**Task brief:**
The records below are to be copied exactly, with every picture left out.

====== Given entries

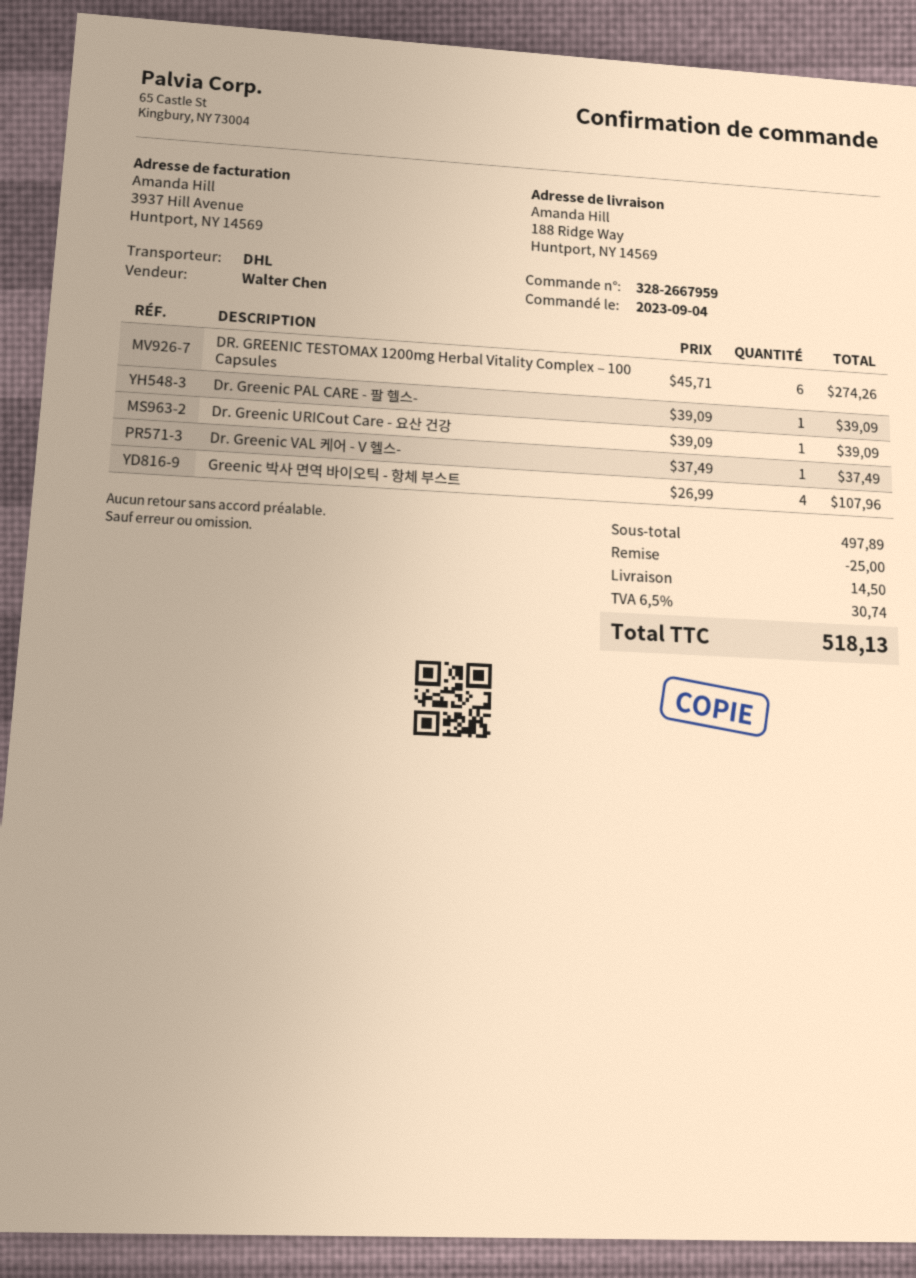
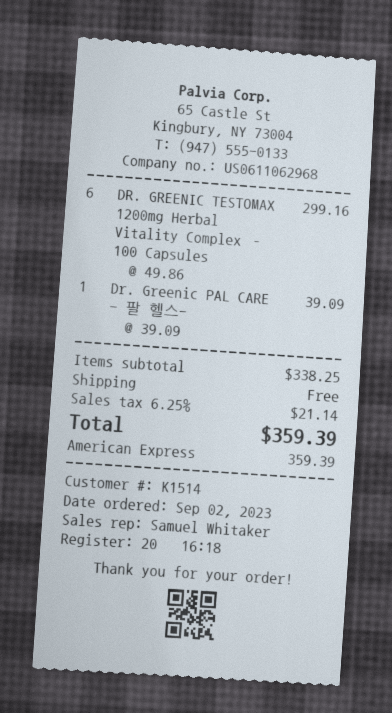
order date: 2023-09-04 -> 2023-09-02
sales rep: Walter Chen -> Samuel Whitaker
DR. GREENIC TESTOMAX 1200mg Herbal Vitality Complex – 100 Capsules: 6 x 45.71 = 274.26 -> 6 x 49.86 = 299.16
Dr. Greenic URICout Care - 요산 건강: 1 x 39.09 = 39.09 -> none
Dr. Greenic VAL 케어 - V 헬스-: 1 x 37.49 = 37.49 -> none
Greenic 박사 면역 바이오틱 - 항체 부스트: 4 x 26.99 = 107.96 -> none
subtotal: 497.89 -> 338.25
discount: 25.00 -> none
shipping: 14.50 -> 0.00
tax: 6.5% = 30.74 -> 6.25% = 21.14
total: 518.13 -> 359.39

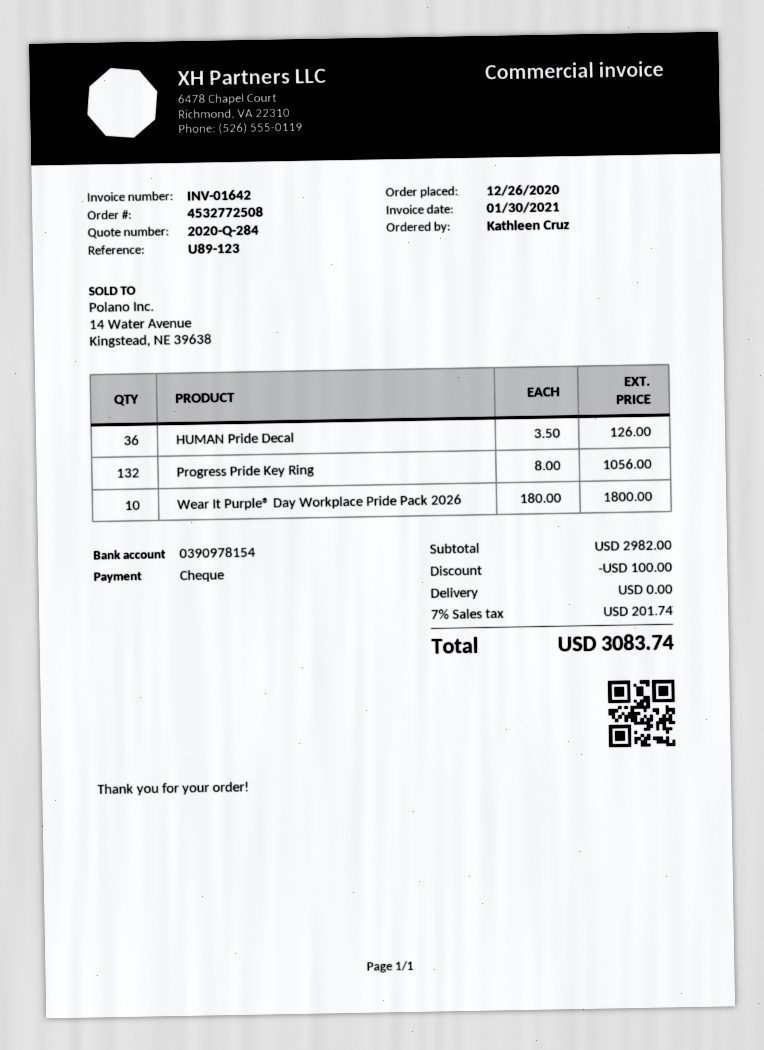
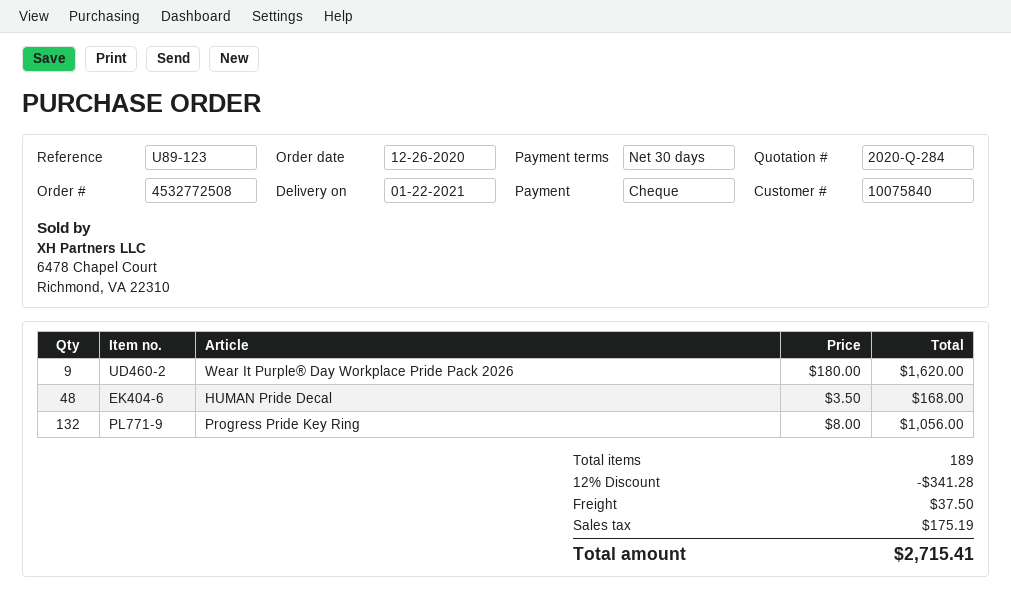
HUMAN Pride Decal: 36 x 3.50 = 126.00 -> 48 x 3.50 = 168.00
Wear It Purple® Day Workplace Pride Pack 2026: 10 x 180.00 = 1800.00 -> 9 x 180.00 = 1620.00
discount: 100.00 -> 341.28
shipping: 0.00 -> 37.50
tax: 201.74 -> 175.19
total: 3083.74 -> 2715.41

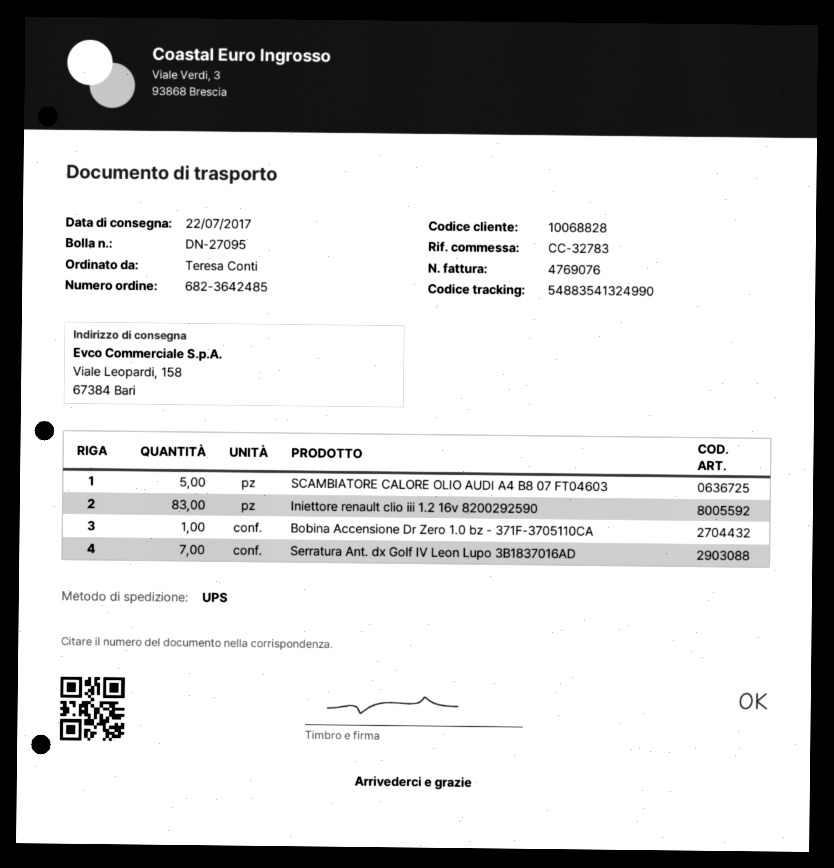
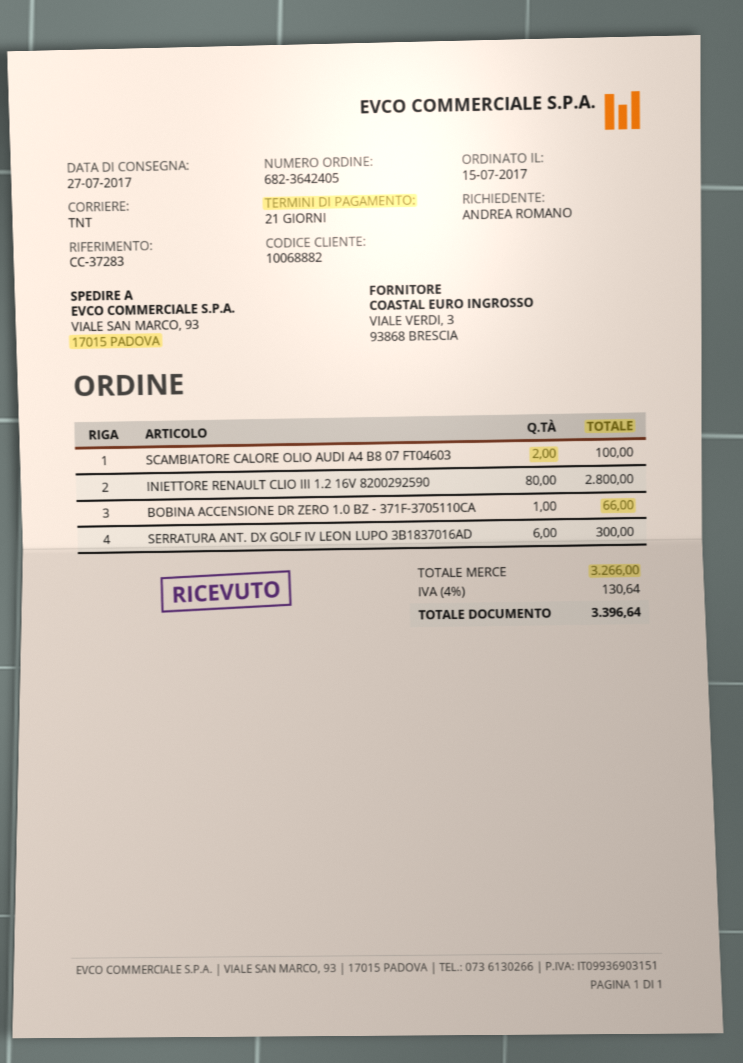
order number: 682-3642485 -> 682-3642405
delivery date: 2017-07-22 -> 2017-07-27
customer number: 10068828 -> 10068882
reference: CC-32783 -> CC-37283
ordered by: Teresa Conti -> ANDREA ROMANO
shipping method: UPS -> TNT
ship to: Viale Leopardi, 158, 67384 Bari -> VIALE SAN MARCO, 93, 17015 PADOVA
SCAMBIATORE CALORE OLIO AUDI A4 B8 07 FT04603: 5 -> 2
Iniettore renault clio iii 1.2 16v 8200292590: 83 -> 80
Serratura Ant. dx Golf IV Leon Lupo 3B1837016AD: 7 -> 6

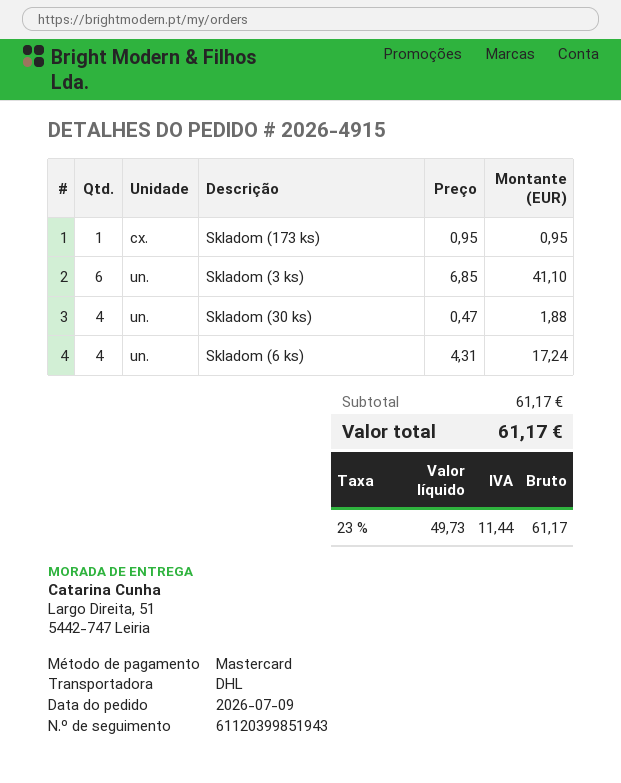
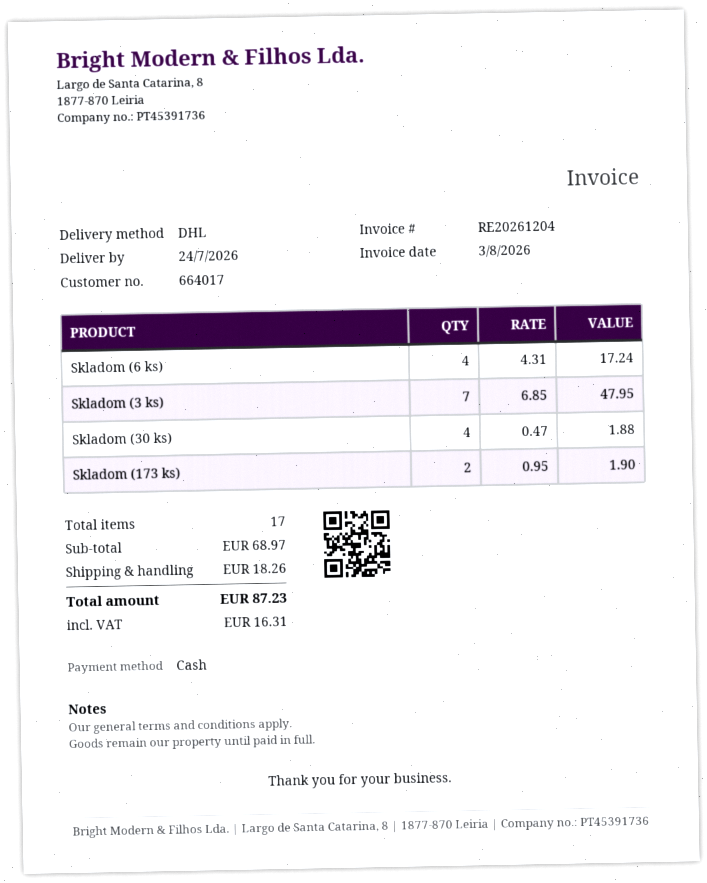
payment method: Mastercard -> cash
Skladom (173 ks): 1 x 0.95 = 0.95 -> 2 x 0.95 = 1.90
Skladom (3 ks): 6 x 6.85 = 41.10 -> 7 x 6.85 = 47.95
subtotal: 61.17 -> 68.97
shipping: none -> 18.26
tax: 11.44 -> 16.31
total: 61.17 -> 87.23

============

**Output for this task:**
order date: 2023-09-04 -> 2023-09-02
sales rep: Walter Chen -> Samuel Whitaker
DR. GREENIC TESTOMAX 1200mg Herbal Vitality Complex – 100 Capsules: 6 x 45.71 = 274.26 -> 6 x 49.86 = 299.16
Dr. Greenic URICout Care - 요산 건강: 1 x 39.09 = 39.09 -> none
Dr. Greenic VAL 케어 - V 헬스-: 1 x 37.49 = 37.49 -> none
Greenic 박사 면역 바이오틱 - 항체 부스트: 4 x 26.99 = 107.96 -> none
subtotal: 497.89 -> 338.25
discount: 25.00 -> none
shipping: 14.50 -> 0.00
tax: 6.5% = 30.74 -> 6.25% = 21.14
total: 518.13 -> 359.39

HUMAN Pride Decal: 36 x 3.50 = 126.00 -> 48 x 3.50 = 168.00
Wear It Purple® Day Workplace Pride Pack 2026: 10 x 180.00 = 1800.00 -> 9 x 180.00 = 1620.00
discount: 100.00 -> 341.28
shipping: 0.00 -> 37.50
tax: 201.74 -> 175.19
total: 3083.74 -> 2715.41

order number: 682-3642485 -> 682-3642405
delivery date: 2017-07-22 -> 2017-07-27
customer number: 10068828 -> 10068882
reference: CC-32783 -> CC-37283
ordered by: Teresa Conti -> ANDREA ROMANO
shipping method: UPS -> TNT
ship to: Viale Leopardi, 158, 67384 Bari -> VIALE SAN MARCO, 93, 17015 PADOVA
SCAMBIATORE CALORE OLIO AUDI A4 B8 07 FT04603: 5 -> 2
Iniettore renault clio iii 1.2 16v 8200292590: 83 -> 80
Serratura Ant. dx Golf IV Leon Lupo 3B1837016AD: 7 -> 6

payment method: Mastercard -> cash
Skladom (173 ks): 1 x 0.95 = 0.95 -> 2 x 0.95 = 1.90
Skladom (3 ks): 6 x 6.85 = 41.10 -> 7 x 6.85 = 47.95
subtotal: 61.17 -> 68.97
shipping: none -> 18.26
tax: 11.44 -> 16.31
total: 61.17 -> 87.23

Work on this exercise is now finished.